# Dataset content:
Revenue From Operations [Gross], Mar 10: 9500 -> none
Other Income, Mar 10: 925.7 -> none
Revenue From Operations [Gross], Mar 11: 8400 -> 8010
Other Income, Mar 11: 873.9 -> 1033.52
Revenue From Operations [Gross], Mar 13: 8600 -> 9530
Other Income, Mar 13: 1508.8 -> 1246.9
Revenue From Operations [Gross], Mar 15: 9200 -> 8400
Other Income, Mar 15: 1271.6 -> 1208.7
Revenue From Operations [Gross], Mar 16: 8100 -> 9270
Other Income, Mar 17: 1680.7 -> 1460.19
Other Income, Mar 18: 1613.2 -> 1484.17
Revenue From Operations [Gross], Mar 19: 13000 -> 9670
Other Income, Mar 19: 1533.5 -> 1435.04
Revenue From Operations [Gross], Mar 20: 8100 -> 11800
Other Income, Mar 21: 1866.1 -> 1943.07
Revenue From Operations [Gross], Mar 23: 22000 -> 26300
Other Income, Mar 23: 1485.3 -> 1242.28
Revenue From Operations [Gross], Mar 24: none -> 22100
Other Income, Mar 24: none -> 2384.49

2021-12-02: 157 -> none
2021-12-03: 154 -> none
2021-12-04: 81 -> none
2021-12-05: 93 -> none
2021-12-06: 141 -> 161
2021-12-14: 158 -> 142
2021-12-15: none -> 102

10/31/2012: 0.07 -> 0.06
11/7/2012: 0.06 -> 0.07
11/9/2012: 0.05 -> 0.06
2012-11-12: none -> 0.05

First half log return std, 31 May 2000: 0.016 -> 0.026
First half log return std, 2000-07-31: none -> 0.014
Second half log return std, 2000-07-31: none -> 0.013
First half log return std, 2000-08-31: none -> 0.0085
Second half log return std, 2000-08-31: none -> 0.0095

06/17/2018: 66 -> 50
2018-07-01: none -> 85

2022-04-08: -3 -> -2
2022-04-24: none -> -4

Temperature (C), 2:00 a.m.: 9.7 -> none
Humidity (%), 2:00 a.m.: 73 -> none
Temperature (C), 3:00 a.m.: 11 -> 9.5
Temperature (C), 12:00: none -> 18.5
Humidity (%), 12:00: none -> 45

# Action item:
Output the lines from the one with "Temperature (C), 3:00 a.m.: 11 -> 9.5" through the end of the records above, exactly, including both ends, and nothing besides.

# Completed exercise:
Temperature (C), 3:00 a.m.: 11 -> 9.5
Temperature (C), 12:00: none -> 18.5
Humidity (%), 12:00: none -> 45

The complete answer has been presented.